- Year: 2024
- Medium: Fiberglass sculpture
- Location: Portland, Oregon, U.S.;

= Coraline's Curious Cat Trail =

Temporary art installation in Portland, Oregon, U.S.

Coraline's Curious Cat Trail was a temporary art installation in Portland, Oregon, United States. The series featured 31 fiberglass statues of cats decorated by various artists, inspired by the 2009 animated film Coraline, which were installed across the city during August 2 – October 13, 2024. Following public display, the sculptures were auctioned off, with proceeds benefiting Oregon Health & Science University's Doernbecher Children's Hospital. The project was a collaborative effort by the hospital, Laika (the Hillsboro-based production company behind Coraline), Downtown Portland Clean and Safe, Visit Downtown, and art installation producer Wild in Art. The final designs were selected from 80 submissions. Sponsors included The Oregonian and Wieden+Kennedy.

== Description ==

Hero Sculpture by Katy Hughes and Rosie Chambers was inspired by the film's character Other Mother
Keep Portland Weird by Celeste Potgieter on display at Director Park

Described as an "interactive art trail", Coraline's Curious Cat Trail was a temporary art installation in Portland, Oregon. It featured 31 cat statues inspired by the feline character Cat in the 2009 animated film Coraline, which is based on the 2002 novella of the same name by Neil Gaiman and was the first feature film produced by Hillsboro-based Laika, LLC. Various artists hand-painted and otherwise decorated the approximately 6 ft tall fiberglass sculptures, and each was unique. The statues were on public display for ten weeks (August 2 – October 13, 2024), after which they were sold at auction with proceeds benefiting Oregon Health & Science University's (OHSU) Doernbecher Children's Hospital. Coraline's Curious Cat Trail also included an app with a map of the sculptures and other features, as well as a custom website and playlist on Spotify. In addition to being a fundraiser, the project was part of an effort to revitalize downtown Portland, according to Portland Metro Chamber.

=== Locations and statues ===
The statues were installed throughout Portland, including at the International Rose Test Garden in Washington Park and at Pittock Mansion in the Tualatin Mountains. In downtown Portland, sculptures were installed at City Hall, Director Park, Jamison Square, the North Park Blocks, Pioneer Courthouse Square, Pioneer Place, the Portland Art Museum, Portland Saturday Market, Skidmore Fountain, Tom McCall Waterfront Park (including Salmon Street Springs), and the World Trade Center.
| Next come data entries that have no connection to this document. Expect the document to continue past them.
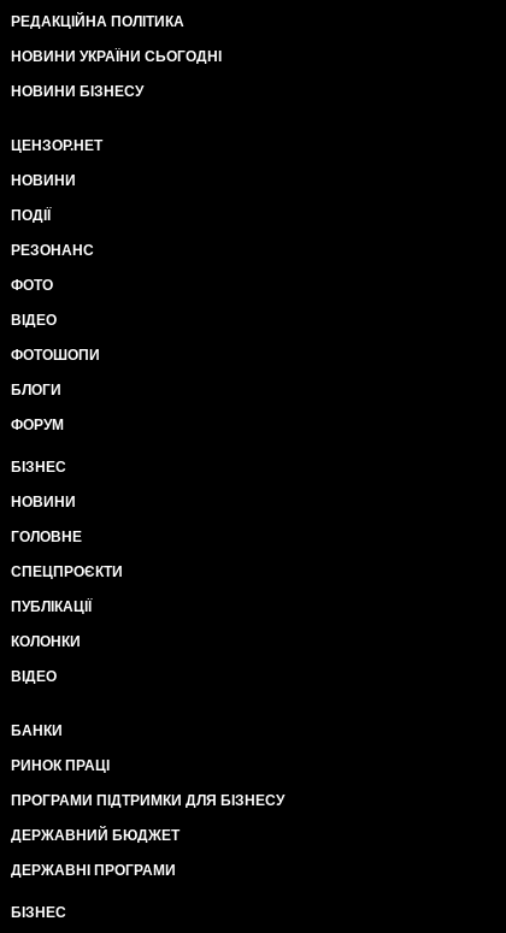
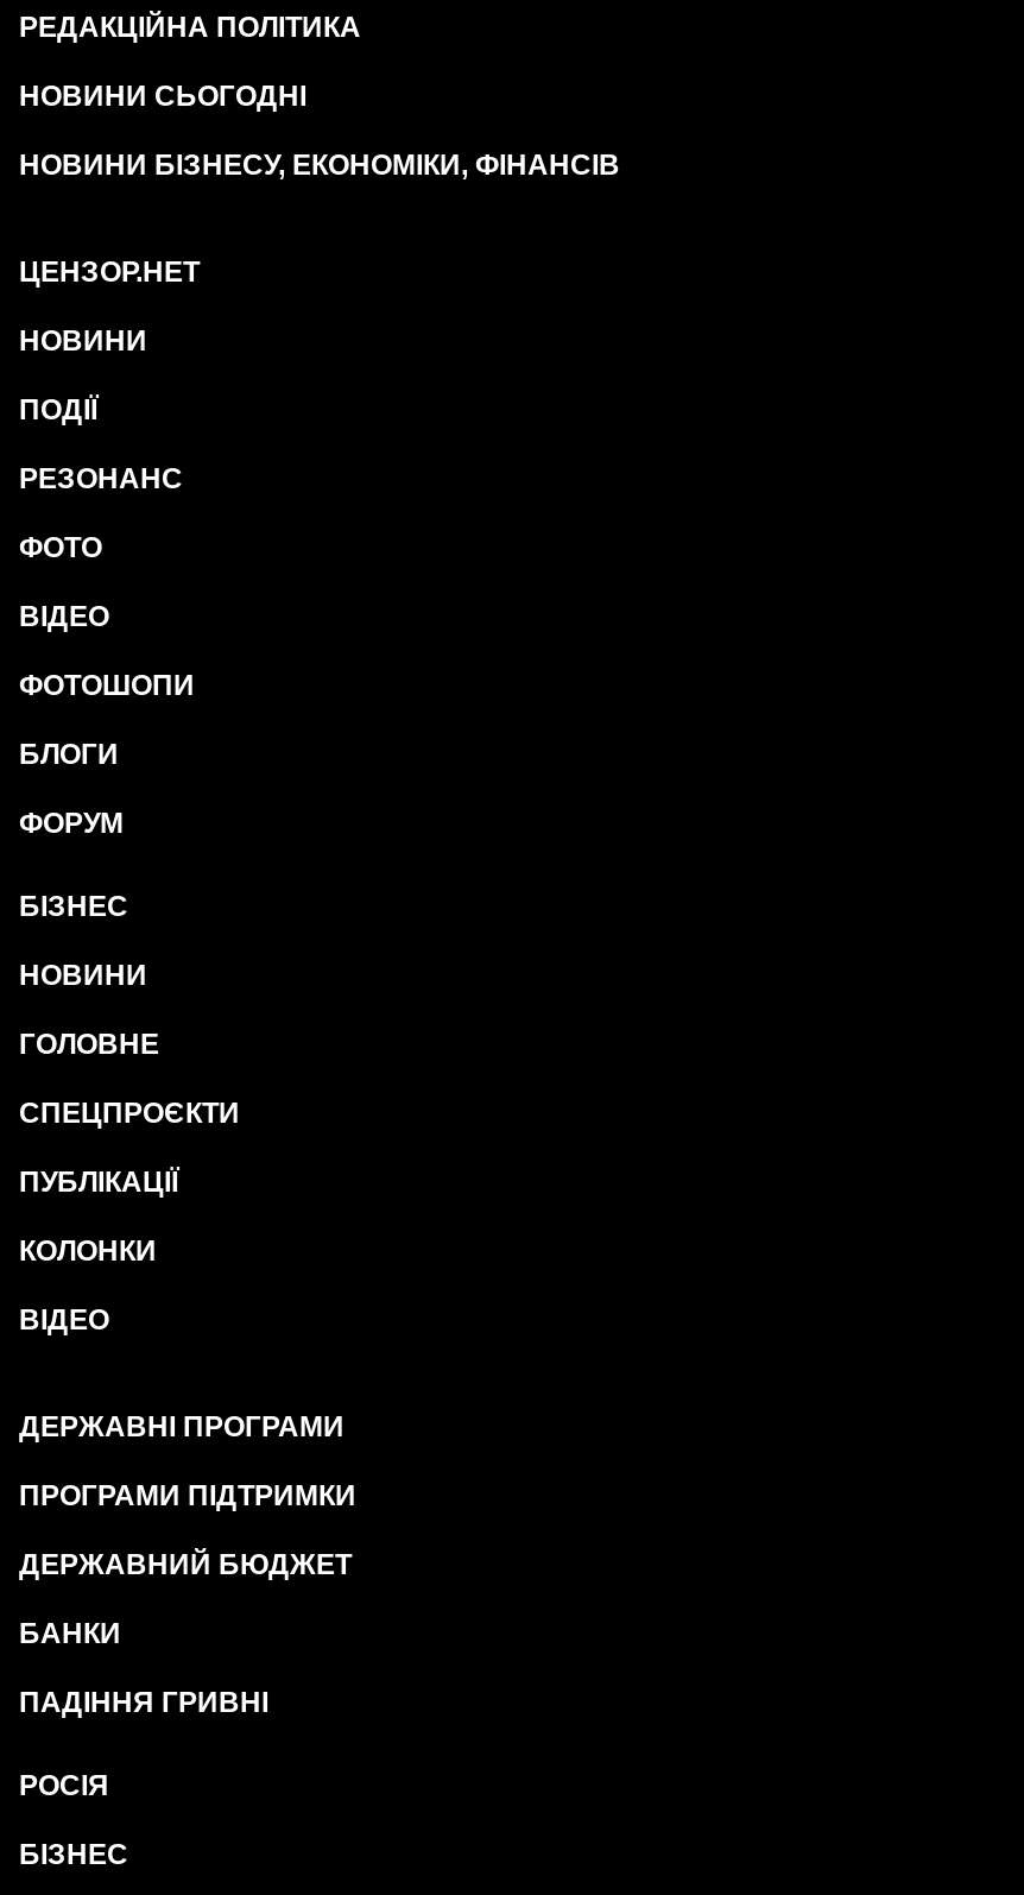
[11,48,222,65] НОВИНИ УКРАЇНИ СЬОГОДНІ -> [19,80,306,113] НОВИНИ СЬОГОДНІ
[11,83,143,100] НОВИНИ БІЗНЕСУ -> [19,149,620,182] НОВИНИ БІЗНЕСУ, ЕКОНОМІКИ, ФІНАНСІВ
none -> [19,1479,356,1512] ПРОГРАМИ ПІДТРИМКИ
moved [11,722,63,739] -> [19,1617,121,1650]: БАНКИ
[11,757,284,809] РИНОК ПРАЦІ | ПРОГРАМИ ПІДТРИМКИ ДЛЯ БІЗНЕСУ -> [19,1686,268,1802] ПАДІННЯ ГРИВНІ | РОСІЯ
moved [11,827,180,879] -> [19,1410,352,1581]: ДЕРЖАВНИЙ БЮДЖЕТ | ДЕРЖАВНІ ПРОГРАМИ

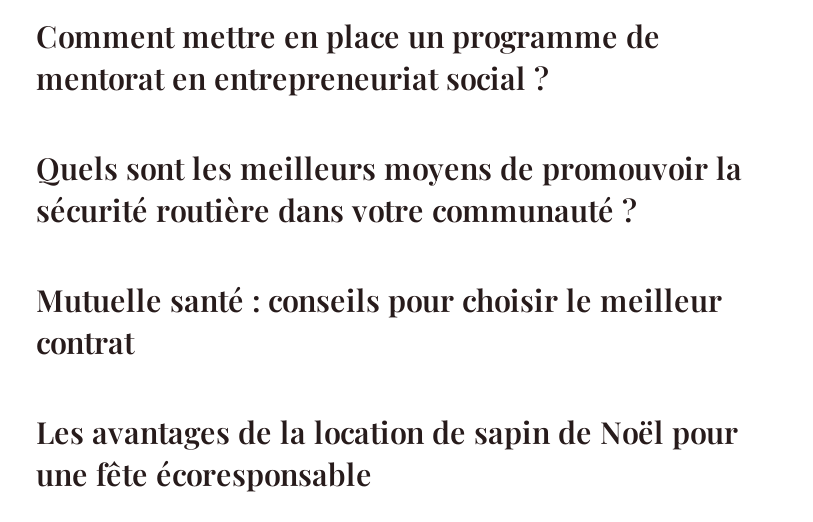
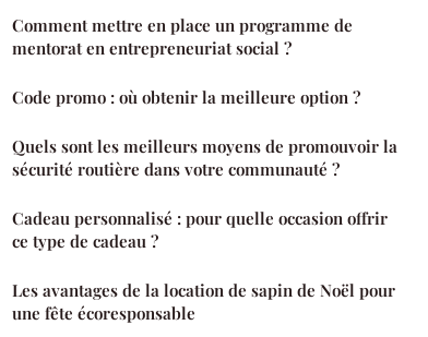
none -> [12,86,360,108] Code promo : où obtenir la meilleure option ?
[36,280,722,362] Mutuelle santé : conseils pour choisir le meilleur | contrat -> [12,207,388,252] Cadeau personnalisé : pour quelle occasion offrir | ce type de cadeau ?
Artworks were also installed outside the Oregon Museum of Science and Industry and at Pride Plaza outside the Crystal Ballroom.

A statue designed by Katy Hughes, a lead scenic painter at Laika, and Rosie Chambers, a young patient at Doernbecher, depicted a blue cat with a pink nose and ears, as well as eyes with pink roses and small black spots inspired by the film's character, Other Mother. It was unveiled outside OHSU South Waterfront. Artist Celeste Potgieter painted two statues. One featured a "fanciful" map depicting Oregon landmarks such as Cannon Beach, the Columbia River Gorge, Crater Lake, and the Oregon Dunes. The other, called Keep Portland Weird, after the slogan "Keep Portland weird", had blue zebra stripes, glitter, a unicorn hat, local imagery, and a depiction of Bigfoot. Another artist, Rae Sheridan, sculpted the Jean-Michel Basquiat-inspired Infinity Kitty, which had large blue and purple eyes. Sheridan was motivated by giving others "a sense of hope". Another cat was designed by Arielle Wilkins, a senior designer at the advertising agency and project sponsor Wieden+Kennedy. Her statue was decorated with hundreds of colorful resin flowers. Wilkins said she was motivated to "show the vibrancy" and "the sparkle of Portland".

== History and impact ==
Coraline's Curious Cat Trail was a collaborative effort by Doernbecher Children's Hospital, Laika, Downtown Portland Clean and Safe, Visit Downtown, and the art installation producer Wild in Art. The project coincided with the fifteenth anniversary of the release of Coraline. It also marked the first art trail installation in the U.S. for Wild in Art, which is based in the United Kingdom.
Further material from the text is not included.